(Source data begins)

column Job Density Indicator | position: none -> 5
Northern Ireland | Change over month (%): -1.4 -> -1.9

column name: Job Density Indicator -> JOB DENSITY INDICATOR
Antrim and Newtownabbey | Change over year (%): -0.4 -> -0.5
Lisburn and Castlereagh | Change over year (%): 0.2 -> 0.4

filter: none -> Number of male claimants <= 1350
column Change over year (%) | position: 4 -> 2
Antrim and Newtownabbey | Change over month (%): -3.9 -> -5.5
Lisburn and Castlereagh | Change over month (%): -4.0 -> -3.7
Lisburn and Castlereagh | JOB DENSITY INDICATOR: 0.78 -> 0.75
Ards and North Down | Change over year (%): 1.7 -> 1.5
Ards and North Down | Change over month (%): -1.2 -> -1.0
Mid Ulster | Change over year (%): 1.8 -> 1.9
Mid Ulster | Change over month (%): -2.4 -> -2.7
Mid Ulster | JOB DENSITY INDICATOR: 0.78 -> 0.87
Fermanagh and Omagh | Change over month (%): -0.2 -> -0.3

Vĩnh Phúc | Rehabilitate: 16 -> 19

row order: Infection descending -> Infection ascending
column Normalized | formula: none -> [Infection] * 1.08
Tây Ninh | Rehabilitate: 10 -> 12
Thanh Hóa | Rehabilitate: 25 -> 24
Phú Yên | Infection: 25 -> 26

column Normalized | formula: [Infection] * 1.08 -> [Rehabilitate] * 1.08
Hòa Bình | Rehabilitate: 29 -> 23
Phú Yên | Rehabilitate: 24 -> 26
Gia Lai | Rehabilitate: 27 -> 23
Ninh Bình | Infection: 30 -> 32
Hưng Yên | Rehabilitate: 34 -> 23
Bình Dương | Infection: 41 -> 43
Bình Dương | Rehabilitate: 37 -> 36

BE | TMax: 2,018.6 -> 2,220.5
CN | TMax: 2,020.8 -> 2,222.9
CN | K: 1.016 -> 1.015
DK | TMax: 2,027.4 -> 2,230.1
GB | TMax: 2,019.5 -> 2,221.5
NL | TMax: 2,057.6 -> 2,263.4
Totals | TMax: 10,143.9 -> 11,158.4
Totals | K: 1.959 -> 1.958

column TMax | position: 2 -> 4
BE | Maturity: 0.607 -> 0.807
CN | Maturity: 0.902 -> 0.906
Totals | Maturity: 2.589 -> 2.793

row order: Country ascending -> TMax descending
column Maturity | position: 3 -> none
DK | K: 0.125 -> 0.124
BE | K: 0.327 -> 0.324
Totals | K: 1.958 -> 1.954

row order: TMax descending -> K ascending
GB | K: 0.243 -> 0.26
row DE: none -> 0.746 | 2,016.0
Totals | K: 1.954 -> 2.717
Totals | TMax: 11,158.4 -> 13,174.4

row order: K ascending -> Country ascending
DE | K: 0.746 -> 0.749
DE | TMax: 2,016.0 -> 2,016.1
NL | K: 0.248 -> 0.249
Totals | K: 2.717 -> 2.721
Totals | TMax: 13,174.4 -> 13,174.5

(Source data ends)

__Prompt__:
Having looked over the entries above, reproduce all of them exactly.

__Answer to this task__:
column Job Density Indicator | position: none -> 5
Northern Ireland | Change over month (%): -1.4 -> -1.9

column name: Job Density Indicator -> JOB DENSITY INDICATOR
Antrim and Newtownabbey | Change over year (%): -0.4 -> -0.5
Lisburn and Castlereagh | Change over year (%): 0.2 -> 0.4

filter: none -> Number of male claimants <= 1350
column Change over year (%) | position: 4 -> 2
Antrim and Newtownabbey | Change over month (%): -3.9 -> -5.5
Lisburn and Castlereagh | Change over month (%): -4.0 -> -3.7
Lisburn and Castlereagh | JOB DENSITY INDICATOR: 0.78 -> 0.75
Ards and North Down | Change over year (%): 1.7 -> 1.5
Ards and North Down | Change over month (%): -1.2 -> -1.0
Mid Ulster | Change over year (%): 1.8 -> 1.9
Mid Ulster | Change over month (%): -2.4 -> -2.7
Mid Ulster | JOB DENSITY INDICATOR: 0.78 -> 0.87
Fermanagh and Omagh | Change over month (%): -0.2 -> -0.3

Vĩnh Phúc | Rehabilitate: 16 -> 19

row order: Infection descending -> Infection ascending
column Normalized | formula: none -> [Infection] * 1.08
Tây Ninh | Rehabilitate: 10 -> 12
Thanh Hóa | Rehabilitate: 25 -> 24
Phú Yên | Infection: 25 -> 26

column Normalized | formula: [Infection] * 1.08 -> [Rehabilitate] * 1.08
Hòa Bình | Rehabilitate: 29 -> 23
Phú Yên | Rehabilitate: 24 -> 26
Gia Lai | Rehabilitate: 27 -> 23
Ninh Bình | Infection: 30 -> 32
Hưng Yên | Rehabilitate: 34 -> 23
Bình Dương | Infection: 41 -> 43
Bình Dương | Rehabilitate: 37 -> 36

BE | TMax: 2,018.6 -> 2,220.5
CN | TMax: 2,020.8 -> 2,222.9
CN | K: 1.016 -> 1.015
DK | TMax: 2,027.4 -> 2,230.1
GB | TMax: 2,019.5 -> 2,221.5
NL | TMax: 2,057.6 -> 2,263.4
Totals | TMax: 10,143.9 -> 11,158.4
Totals | K: 1.959 -> 1.958

column TMax | position: 2 -> 4
BE | Maturity: 0.607 -> 0.807
CN | Maturity: 0.902 -> 0.906
Totals | Maturity: 2.589 -> 2.793

row order: Country ascending -> TMax descending
column Maturity | position: 3 -> none
DK | K: 0.125 -> 0.124
BE | K: 0.327 -> 0.324
Totals | K: 1.958 -> 1.954

row order: TMax descending -> K ascending
GB | K: 0.243 -> 0.26
row DE: none -> 0.746 | 2,016.0
Totals | K: 1.954 -> 2.717
Totals | TMax: 11,158.4 -> 13,174.4

row order: K ascending -> Country ascending
DE | K: 0.746 -> 0.749
DE | TMax: 2,016.0 -> 2,016.1
NL | K: 0.248 -> 0.249
Totals | K: 2.717 -> 2.721
Totals | TMax: 13,174.4 -> 13,174.5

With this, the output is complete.